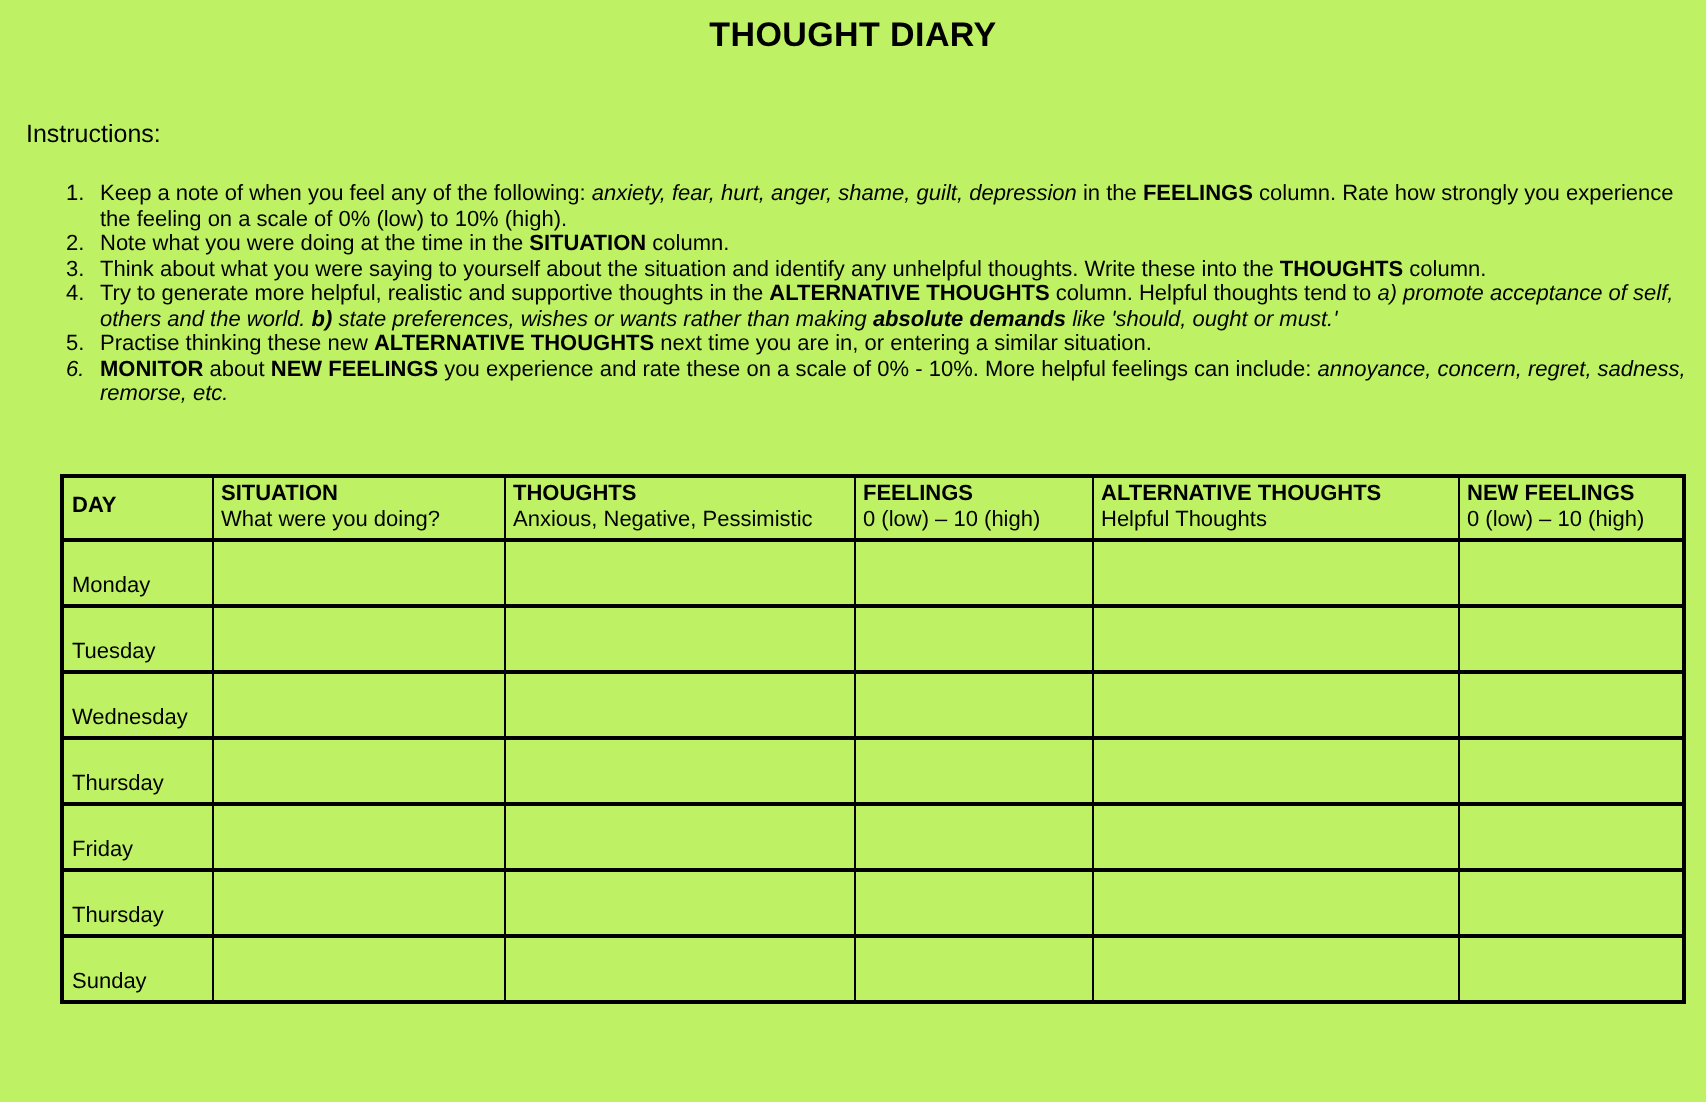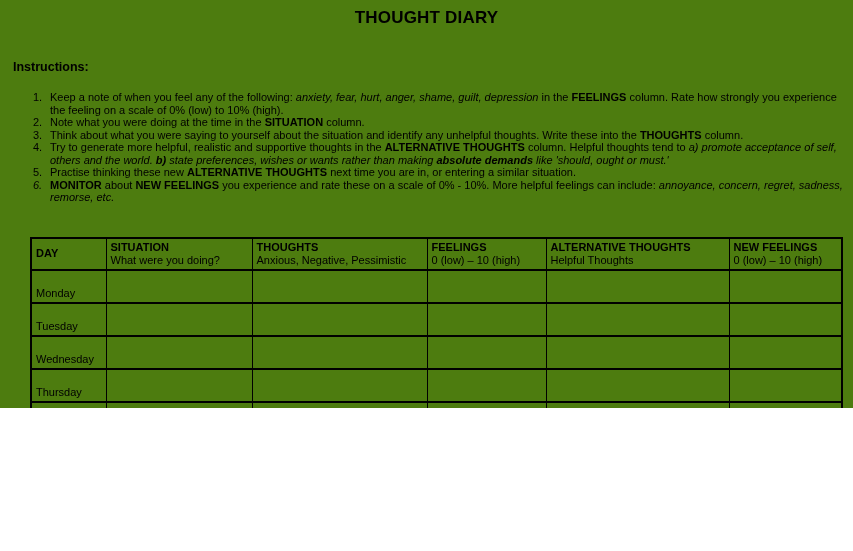"THOUGHT DIARY" .page { background: #4d7c0f -> #bef264; height: 408px -> 551px }
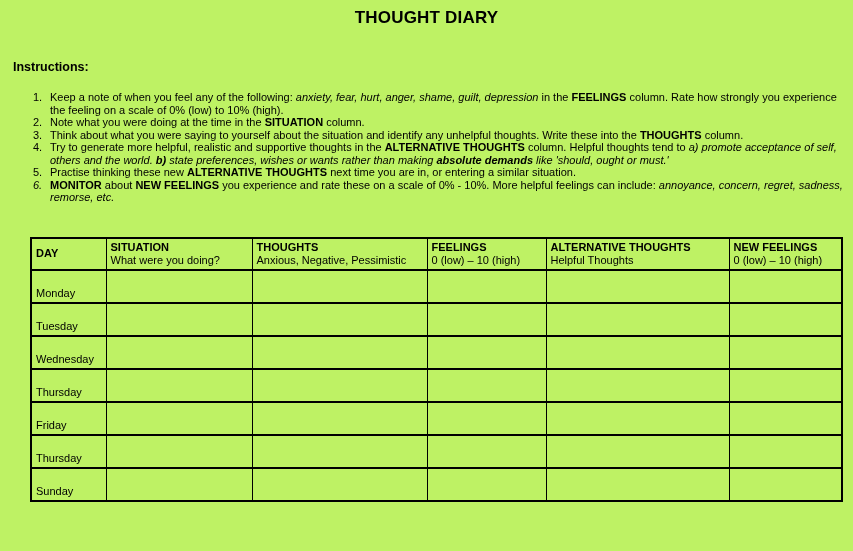"Instructions:" .instructions-heading { font-weight: bold -> normal }
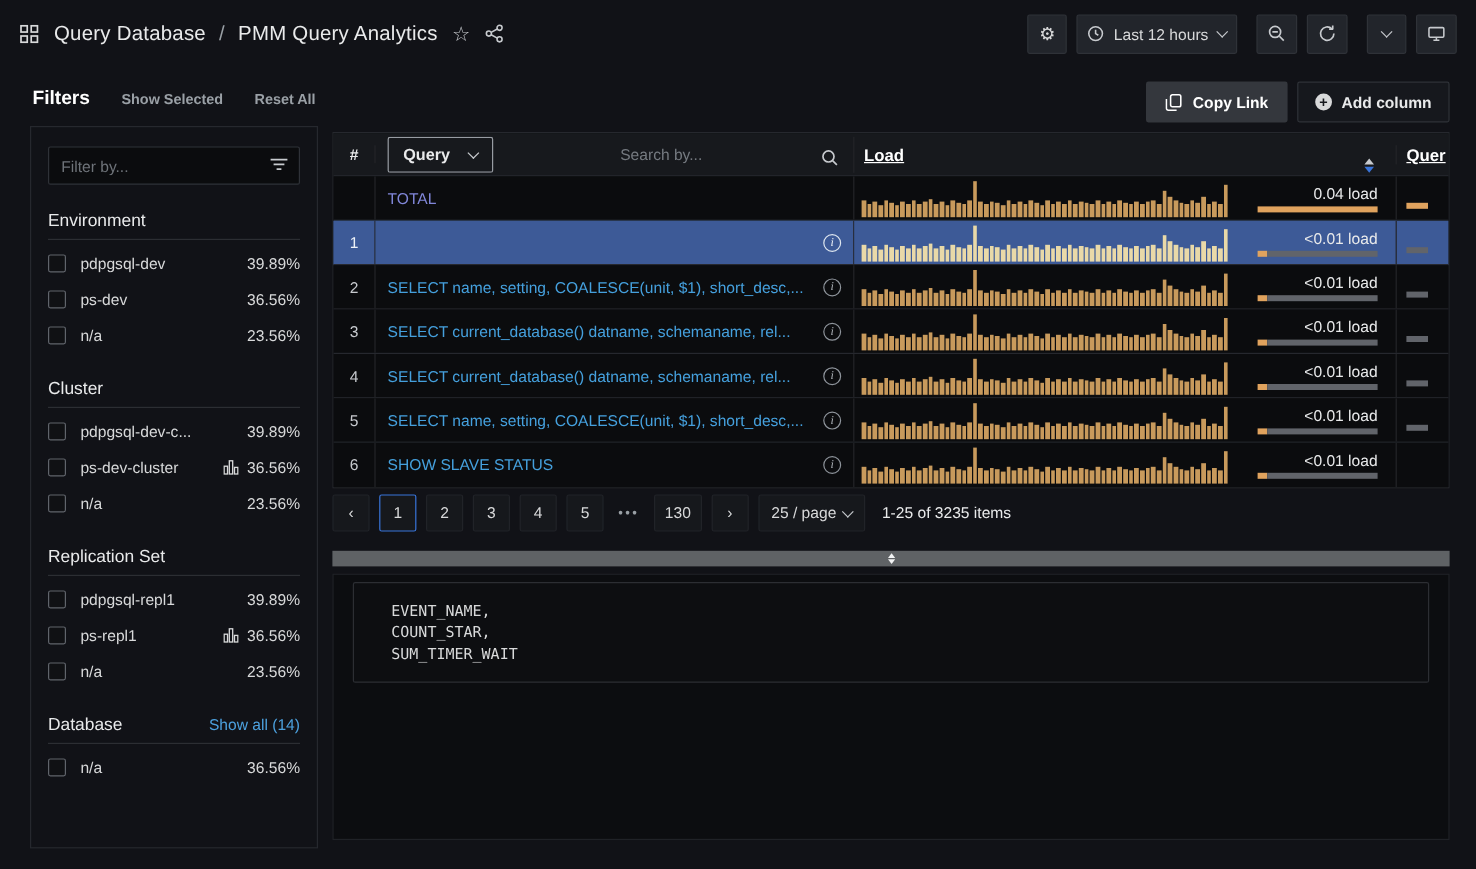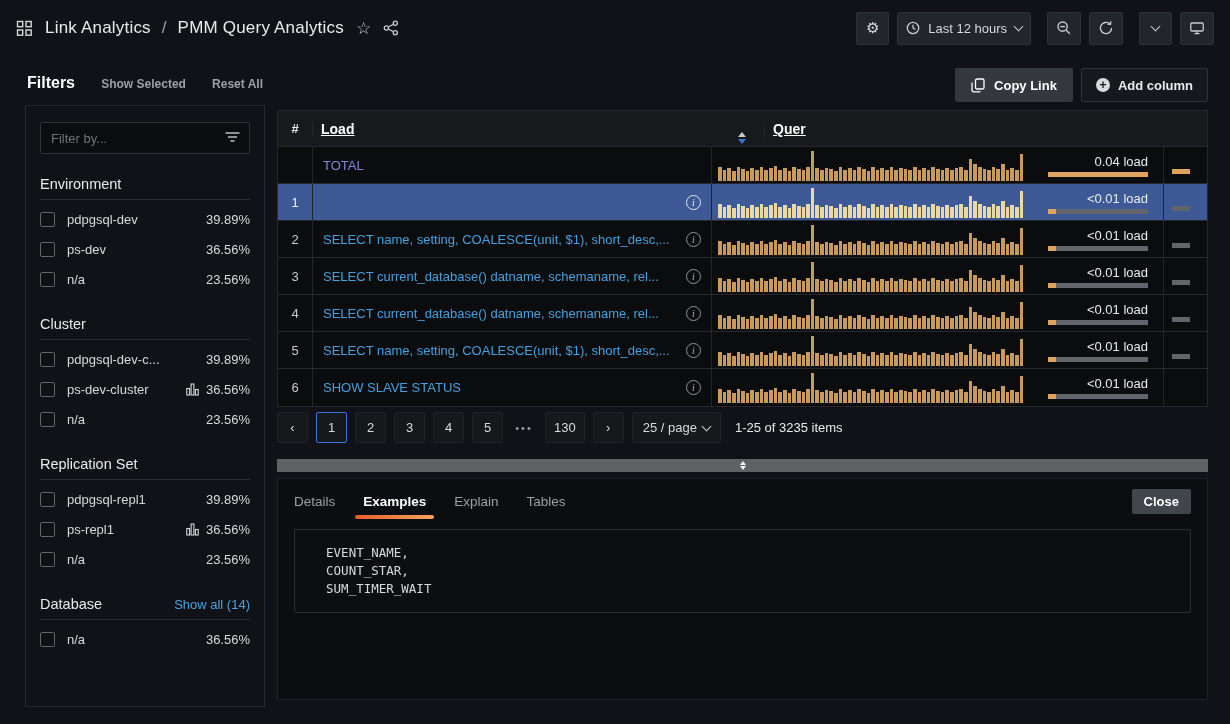"Link Analytics" span { text: Link Analytics -> Query Database }
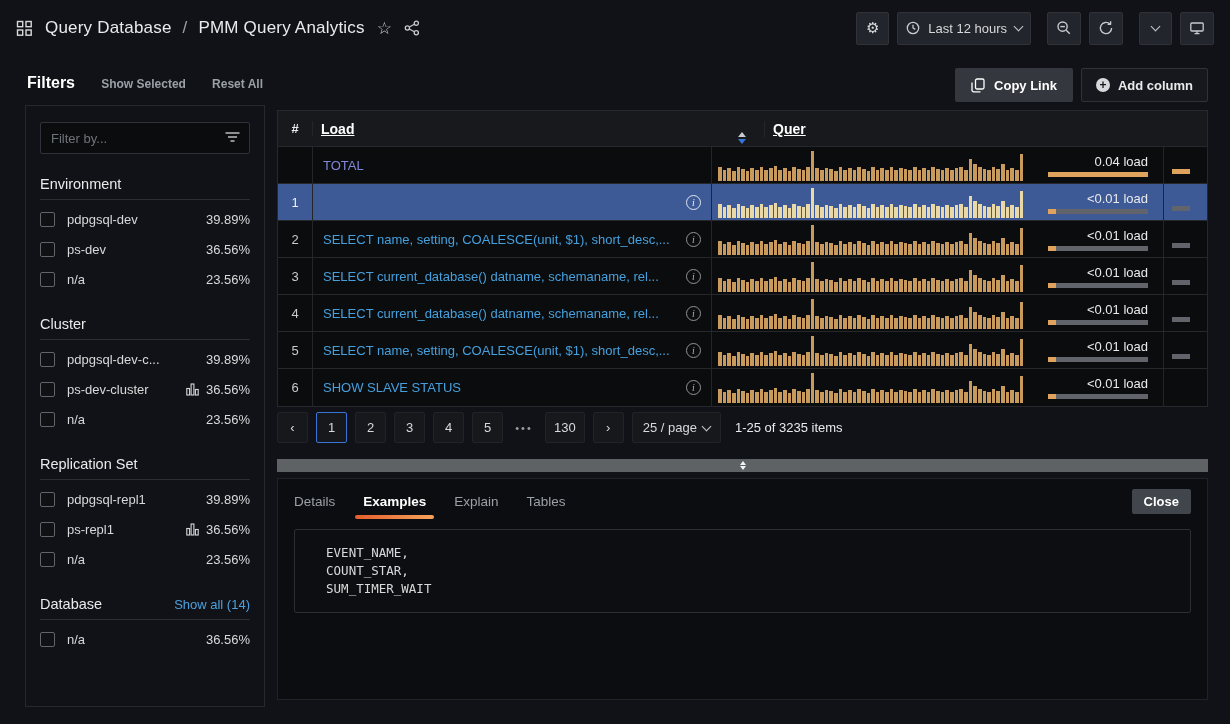"Query" div.col-query { html: none -> <div> <button> <span>Query</span> <span></span> </button> <input> <span> <svg> <circle></circle> <line></line> </svg> </span> </div> }
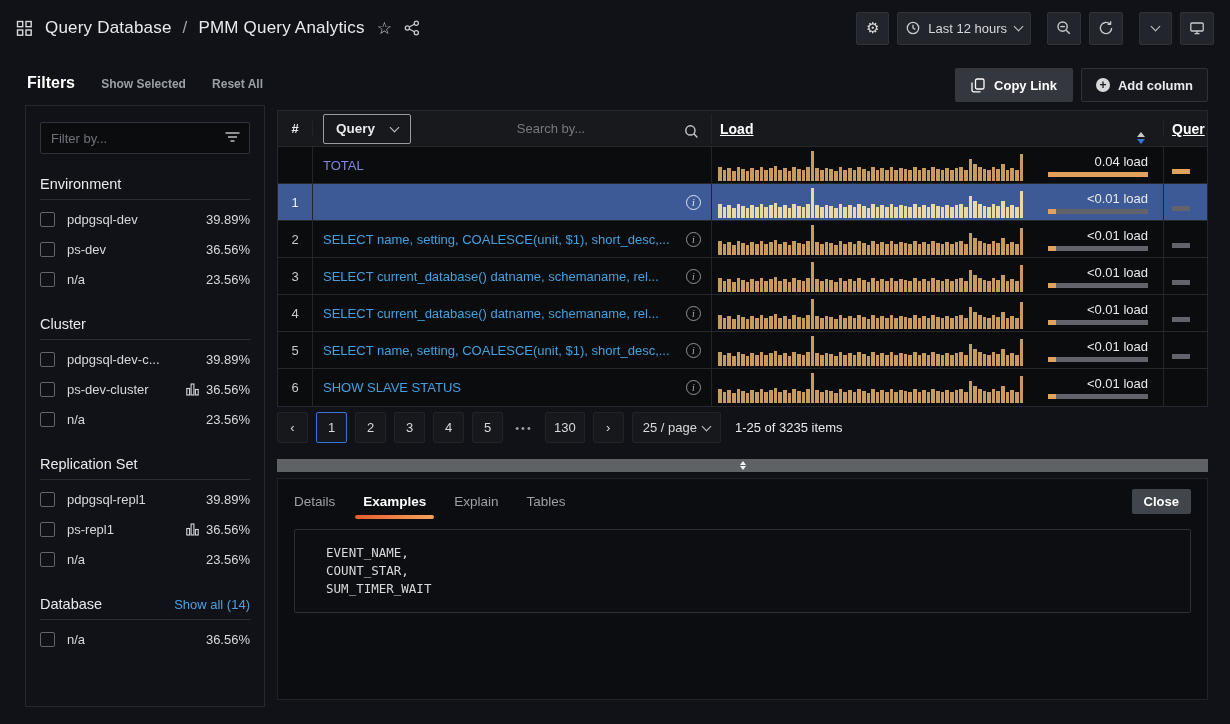"Details" div.tabs-row { html: <div> <span>Details</span> <span>Examples</span> <span>Explain</span> <span>Tables</span> <button>Close</button> </div> -> none }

# Work item:
Please print the lines from the one holding "html: none ->" through the end of the records above, unchanged and with the pictures left out.

# Answer area:
"Query" div.col-query { html: none -> <div> <button> <span>Query</span> <span></span> </button> <input> <span> <svg> <circle></circle> <line></line> </svg> </span> </div> }
"Details" div.tabs-row { html: <div> <span>Details</span> <span>Examples</span> <span>Explain</span> <span>Tables</span> <button>Close</button> </div> -> none }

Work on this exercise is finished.